Sous l’effet de la pandémie de COVID‑19, la dette des pays d’Afrique subsaharienne recommence à s’accroître rapidement. Après les initiatives en faveur des pays pauvres très endettés et d’allégement de la dette multilatérale, la dette publique des pays d’Afrique subsaharienne a diminué sensiblement jusqu’à la fin de la première décennie 2000. Ensuite, comme ces pays ont tiré parti de l’espace budgétaire dégagé par ces initiatives (y compris pour renforcer le capital humain et physique), la dette publique a augmenté, passant de quelque 35 % du PIB au début des années 2010 à environ 55 % du PIB au milieu des années 2010. Elle s’est globalement stabilisée par la suite et était censée commencer à reculer en 2020, plusieurs pays ayant entrepris d’assainir leurs finances publiques. Or les pays d’Afrique subsaharienne ont dû riposter à la pandémie de COVID‑19, en assouplissant l’orientation de leur politique budgétaire. Par conséquent, selon les projections actuelles, la dette publique de l’Afrique subsaharienne devrait atteindre 65 % du PIB d’ici la fin 2020.
C’est dans les pays exportateurs de pétrole qu’elle devrait s’accroître le plus fortement. La capacité des pays d’Afrique subsaharienne à supporter le poids de leur dette est de plus en plus mise à mal. Compte tenu du repli de l’activité économique et du soutien des pouvoirs publics au secteur privé dans le contexte de la COVID-19, les recettes publiques en 2020 devraient être inférieures de quelque 2,3 points de pourcentage du PIB aux projections antérieures à la COVID-19. Sous l’effet conjugué de cette insuffisance de recettes et de la hausse du service de la dette, le ratio service de la dette/recettes augmente, passant de quelque 22 % selon les projections d’avant la COVID-19 à environ 27 % d’après les projections actuelles.
L’augmentation est particulièrement notable pour les pays exportateurs de pétrole. Selon les dernières analyses de viabilité de la dette des pays à faible revenu effectuées par les services de la Banque mondiale et du FMI, 11 pays d’Afrique subsaharienne présentent actuellement un risque élevé de surendettement, et 6 pays d’Afrique subsaharienne sont en situation de surendettement. Parallèlement, la vulnérabilité des pays ayant accès aux marchés s’est accrue, faute d’un regain d’appétence des investisseurs pour les pays d’Afrique subsaharienne et d’une reprise des émissions pour le moment. Les initiatives en cours visant à répondre aux besoins immédiats de liquidités pourraient s’avérer insuffisantes, et des mesures plus audacieuses sont nécessaires. L’initiative de suspension du service de la dette (ISSD) du G-20, qui a été adoptée rapidement, permet de reporter les paiements immédiats au titre du service de la dette des pays participants (sans diminuer la valeur actuelle nette totale de la dette).
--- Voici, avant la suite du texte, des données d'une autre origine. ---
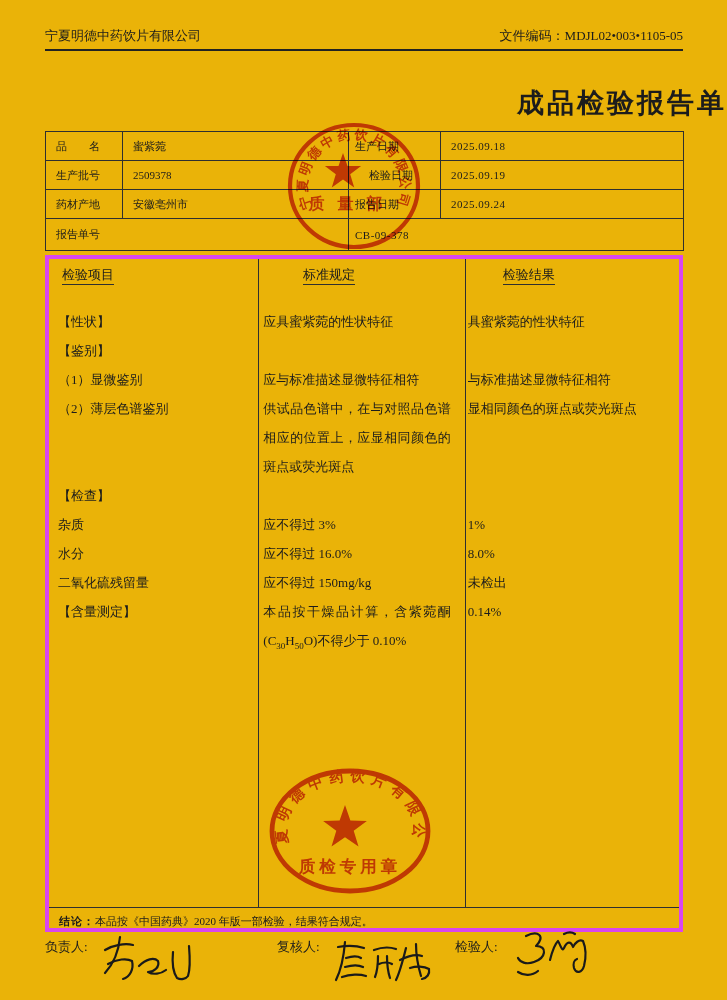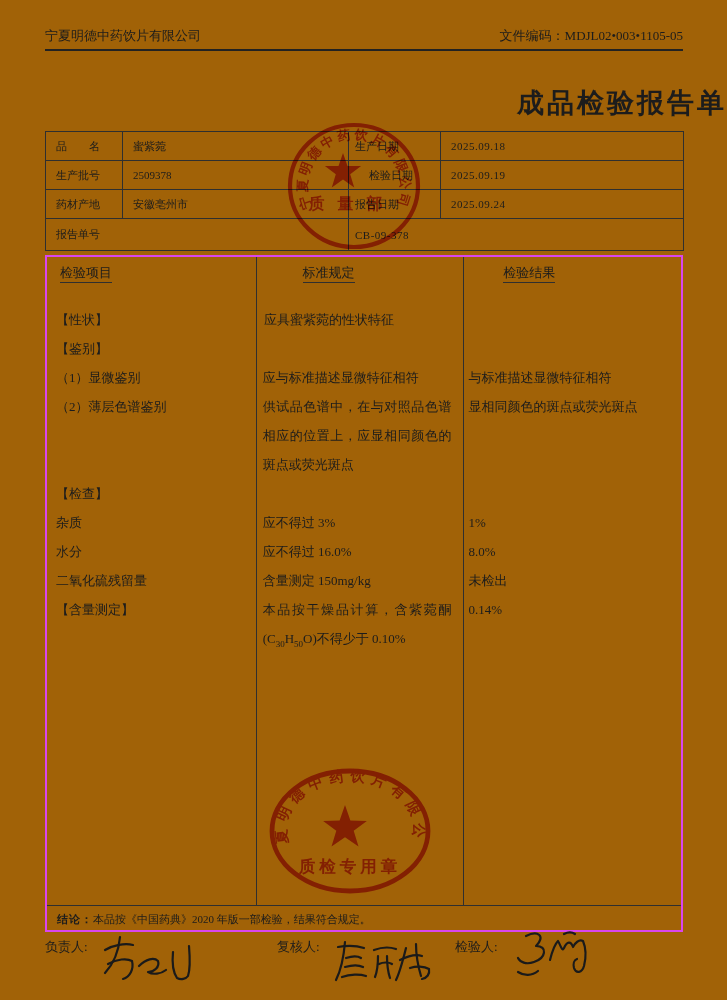--- a/index.html
+++ b/index.html
@@ -5,7 +5,7 @@
   html,body { margin:0; padding:0; background:#e9e9e9; }
   .page {
     position:relative; width:727px; height:1000px; margin:0 auto;
-    background:#a16207; overflow:hidden;
+    background:#eab308; overflow:hidden;
     font-family:"Liberation Serif","DejaVu Serif",serif;
     color:#1c1c1c;
   }

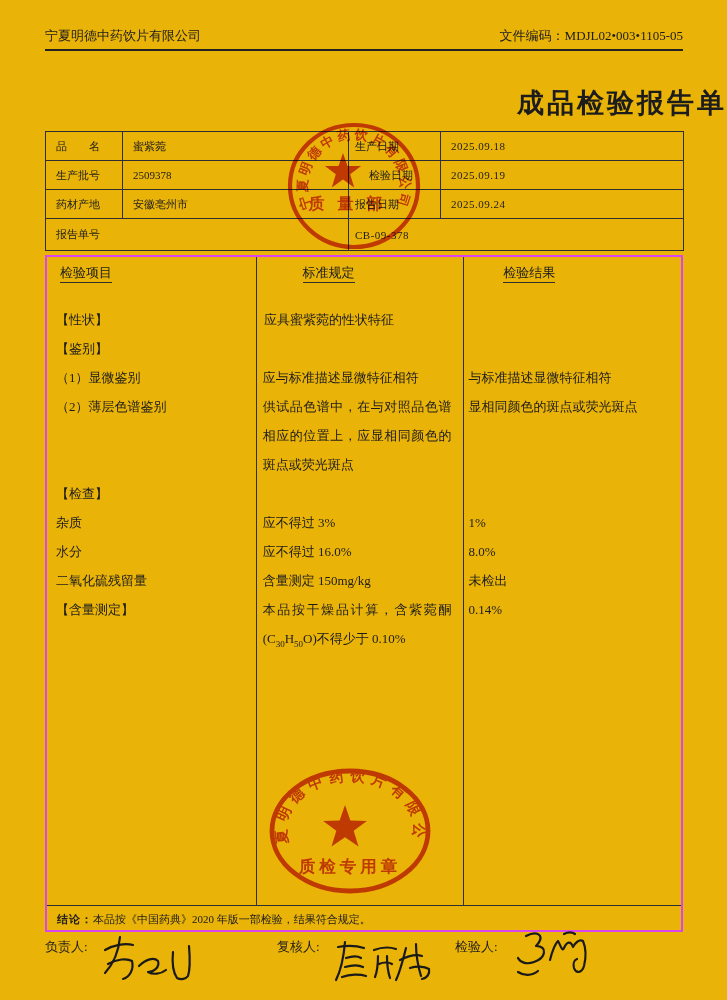--- a/index.html
+++ b/index.html
@@ -25,7 +25,7 @@
 
   
   .main-table { position:absolute; left:45px; top:255px; width:638px; height:677px;
-    border:2px solid #d946ef; box-sizing:border-box; font-size:13px; }
+    border:4px solid #d946ef; box-sizing:border-box; font-size:13px; }
   .mt-inner { position:relative; height:648px; overflow:hidden; }
   .vline { position:absolute; top:0; bottom:0; width:1px; background:#2f2f2f; }
   .vl1 { left:209px; } .vl2 { left:416px; }

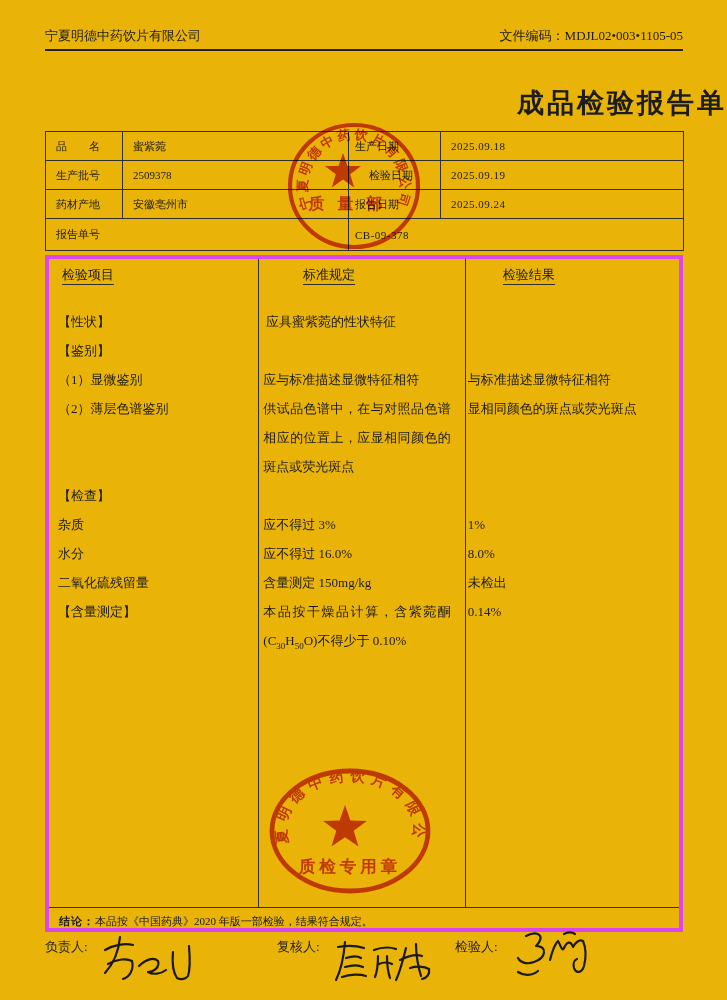--- a/index.html
+++ b/index.html
@@ -118,6 +118,7 @@
         <div class="mrow">
           <div class="c1">【性状】</div>
           <div class="c2">应具蜜紫菀的性状特征</div>
+          <div class="c3">具蜜紫菀的性状特征</div>
         </div>
         <div class="mrow">
           <div class="c1">【鉴别】</div>

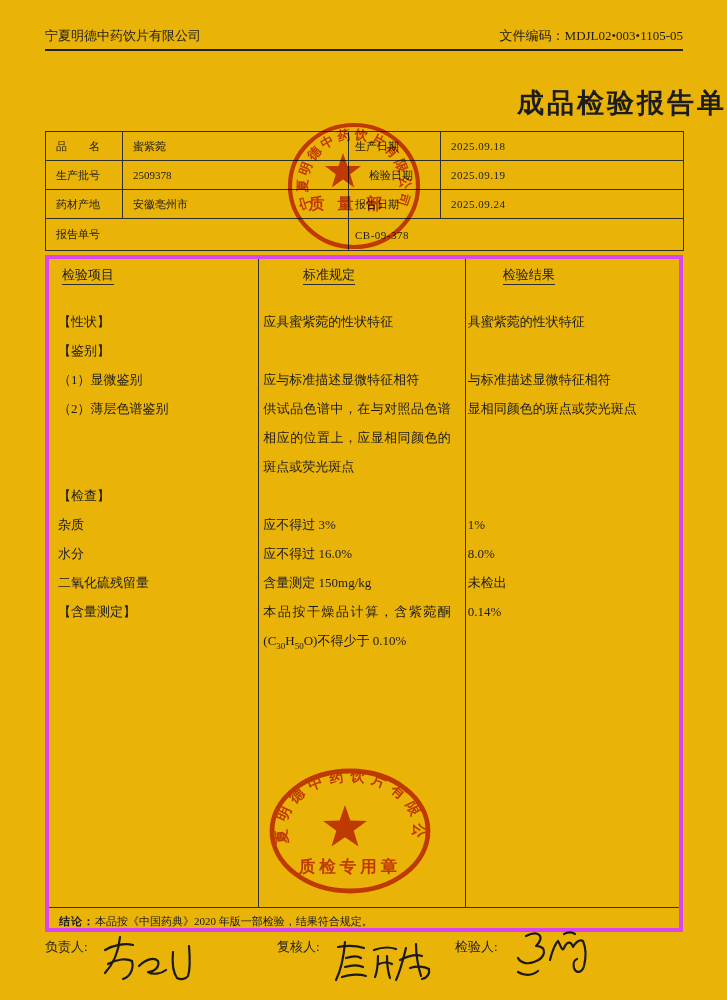--- a/index.html
+++ b/index.html
@@ -152,7 +152,7 @@
         </div>
         <div class="mrow">
           <div class="c1">二氧化硫残留量</div>
-          <div class="c2">含量测定 150mg/kg</div>
+          <div class="c2">应不得过 150mg/kg</div>
           <div class="c3">未检出</div>
         </div>
         <div class="mrow">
La prolongation de six mois de l’initiative qui a été convenue récemment constituera une aide supplémentaire. Des mesures concrètes s’imposent pour rapprocher les montants suspendus de ceux auxquels les emprunteurs d’Afrique subsaharienne peuvent prétendre au titre de cette initiative. Ainsi, du fait des retards dans l’approbation des protocoles d’accord, certains pays continuent à payer le service de leur dette afin d’éviter des arriérés, ce qui réduit sensiblement le montant de la suspension effective du service de la dette pour plusieurs pays.
Un allongement des délais de grâce ou de remboursement dégagerait une marge pour stimuler la reprise post-COVID-19 et permettrait d’éviter une concentration des remboursements au titre de l’ISSD (les allégements pour 2020 et 2021, par exemple). Alors que la menace d’une dette non viable se profile pour plusieurs pays, la collaboration entre les créanciers membres et non membres du Club de Paris entamée dans le cadre de l’ISSD devrait être renforcée et élargie et servir de cadre pour résoudre collectivement les problèmes d’endettement des pays d’Afrique subsaharienne et au-delà.